“是我。”一个柔弱的女服务员一边发抖一边说,“我没有下毒,我……”
“不用了。”工藤熊突然说,“她没有下毒,毒药是死者自己带进来的。”
在场的人都吃了一惊,那个警长问道:“自己带进来的?难道他是自杀?”
灰原站起来,说:“要是自杀何必特地跑到这种地方来?况且死者在死前并没有要自杀的奇怪表现。”
“对啊!”Wilkins的朋友中,那个最活泼的小伙子说:“他一直都很正常,我们还谈到了他一个月后的婚礼。他和他的未婚妻感情一直很好,怎么会自杀呢?”
大家把目光都投向了工藤熊,等她的回答。
“我只是说毒药是他自己带进来的,并没有说他是自杀。”工藤说。
灰原接着说:“对,我想,一开始我们都被迷惑了,以为毒药最开始是在那个面包上。但如果是那样的话,放在那个有毒面包周围的其他面包怎么没有沾上毒呢?唯一的解释只有毒最开始是在Wilkins的手上!是他的手使面包沾上毒,而不是面包使他的手沾上毒的。”
Wilkins的朋友中,另一个高大的男人问道:“那凶手是什么时候使Wilkins的手上沾上毒呢?”
“我已经猜到了,但还没有证实。警长先生,请问你,那个地方有没有检查过?”工藤熊说完,在警长的耳边轻声说了几句。
“也许被忽略了!”警长猛地拍了拍头,忙拿出手机走到酒吧外打了个电话。不久之后,他走了进来,边向工藤点了点头。

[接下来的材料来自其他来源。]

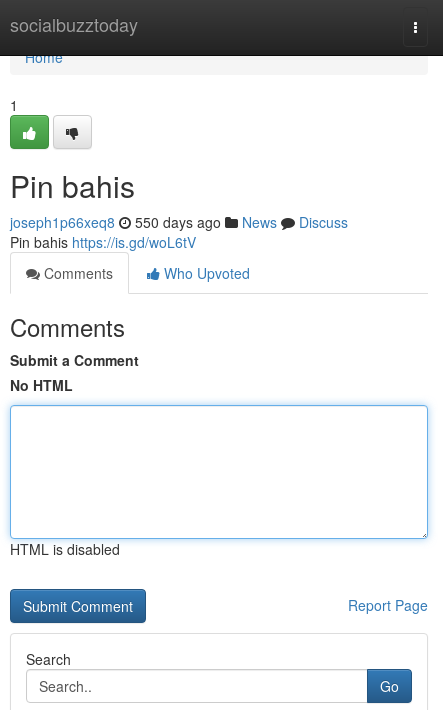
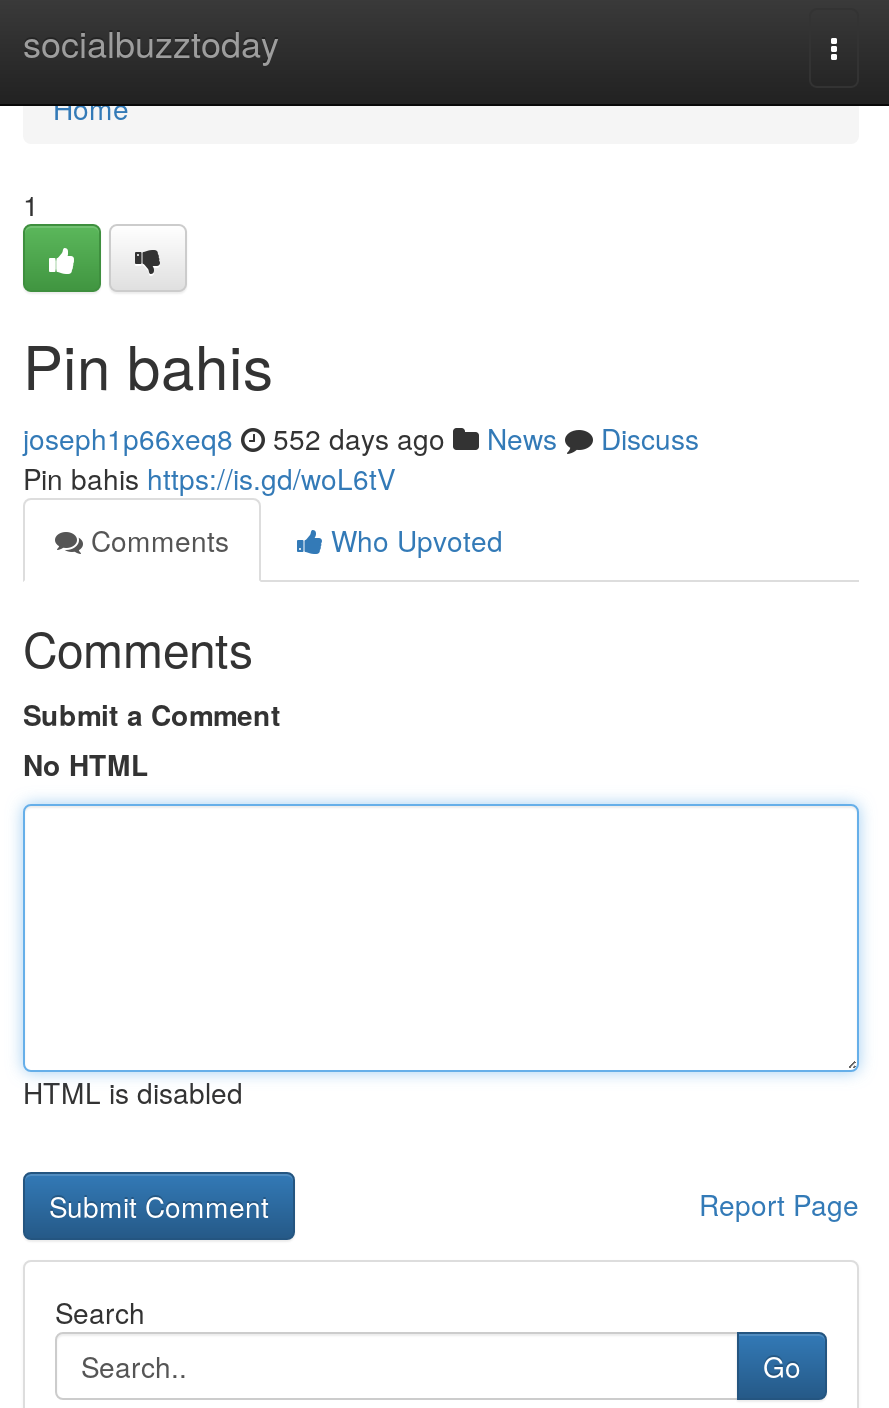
- joseph1p66xeq8 550 days ago News Discuss
+ joseph1p66xeq8 552 days ago News Discuss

工藤大声向众人说:“现在已经证实了,Wilkins用来携带毒药的不是他的手,而是他的头!”
“头?”众人惊讶极了。
“是的。”灰原珠恍然大悟,“在之前死者与朋友谈话时,曾摸过自己的光头……”
工藤熊又说:“而刚才我要警长先生打电话去询问演示馆,果然Wilkins的头上很均匀的涂着汗有氰酸钾的**。我想,凶手一定是事先把毒药放在他的生发剂中。凶手知道Wilkins有摸头的习惯,而当他在某次摸了头就吃东西后,凶手的计谋也就得逞了。”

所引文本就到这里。